One of the fellows I work with said similar. He wanted to trade me his beat up Swiss Army Issue Axe for this one! :msp_w00t:


----------



## dancan (May 18, 2013)

I would go to the store and buy you a nice new one , fiberglass handle and all ....


----------



## BluntForgedEdge (May 19, 2013)

Here's a video (_just in case ya'll haven't seen it_) from Neeman Tools entitled "The Birth of a Tool. Part I."

[video=vimeo;37360333]http://vimeo.com/37360333[/video]


----------



## nelson727 (May 19, 2013)

Wow. Work of art. Thanks for putting that vid. up.


----------



## BluntForgedEdge (May 21, 2013)

Thanks! Here's another video by John Neeman himself forging an axe.

[video=youtube;b2lvCcMlPQE]http://www.youtube.com/watch?v=b2lvCcMlPQE[/video]


----------



## Trx250r180 (May 21, 2013)

Very impressive skills he has ,your very fortunate to own one of these


----------



## BluntForgedEdge (May 27, 2013)

trx250r180 said:


> Very impressive skills he has ,your very fortunate to own one of these


Thanks!
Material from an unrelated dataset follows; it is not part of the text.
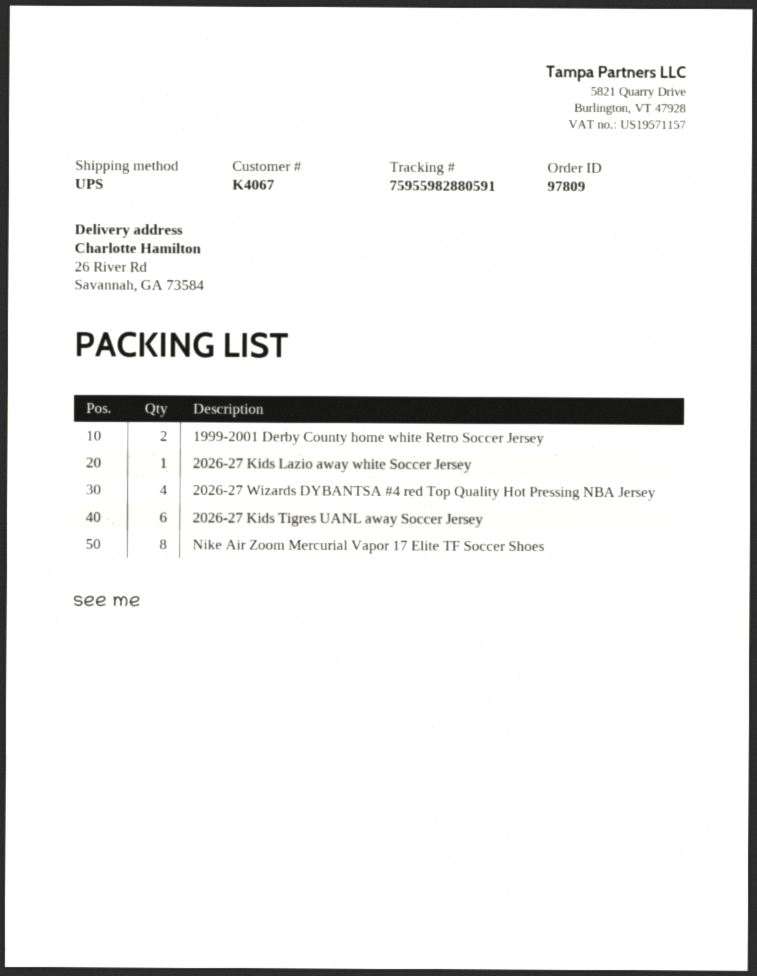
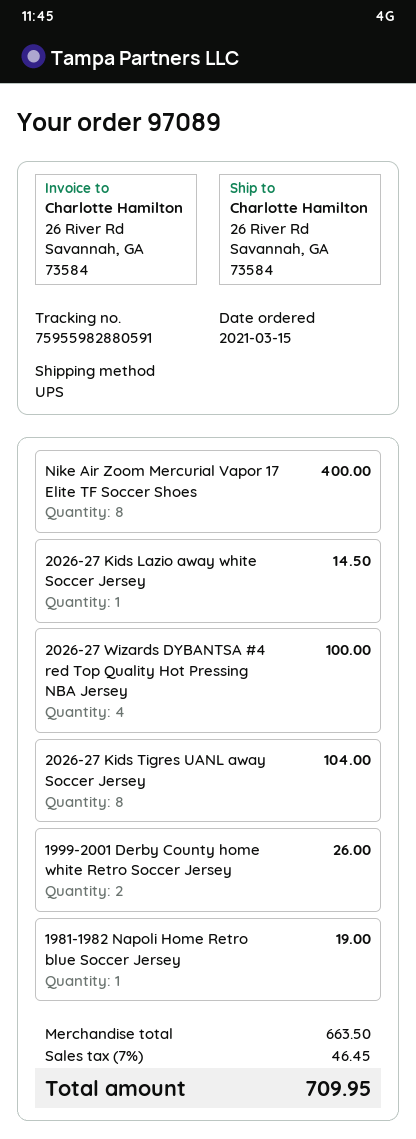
order number: 97809 -> 97089
2026-27 Kids Tigres UANL away Soccer Jersey: 6 -> 8
1981-1982 Napoli Home Retro blue Soccer Jersey: none -> 1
Now here's to hoping I get to use it and see how it does.


----------



## [email protected] (Jun 19, 2013)

*So much want!!!*

So much want. How bout that knife!! The videos are great!


----------



## ChoppyChoppy (Jun 19, 2013)

I was thinking the same thing. Looks like it was buried in the ground for 40 years and just dug up and wiped off. Hopefully it works well I guess?



dancan said:


> You should send that ugly , unsanded ,unpolished hunk of steel up to me and I'll send you a nice factory made , sanded smooth , polished and painted one ...................Really .


----------



## ncpete (Jun 19, 2013)

watching the video, I was enjoying the forging parts, not a skill that I possess, and realized that when he had finished that portion, there was a great bit of time left. And then he started cutting and shaping the handle. As a woodworker, I really enjoyed that part as much as I did the forging. It looks like he probably makes his own _beautiful_ draw knives, too. Wow.


----------



## ChoppyChoppy (Jun 22, 2013)

BluntForgedEdge said:


> Here's a video (_just in case ya'll haven't seen it_) from Neeman Tools entitled "The Birth of a Tool. Part I."
> 
> [video=vimeo;37360333]http://vimeo.com/37360333[/video]



Nice video, though the music was rather annoying.


----------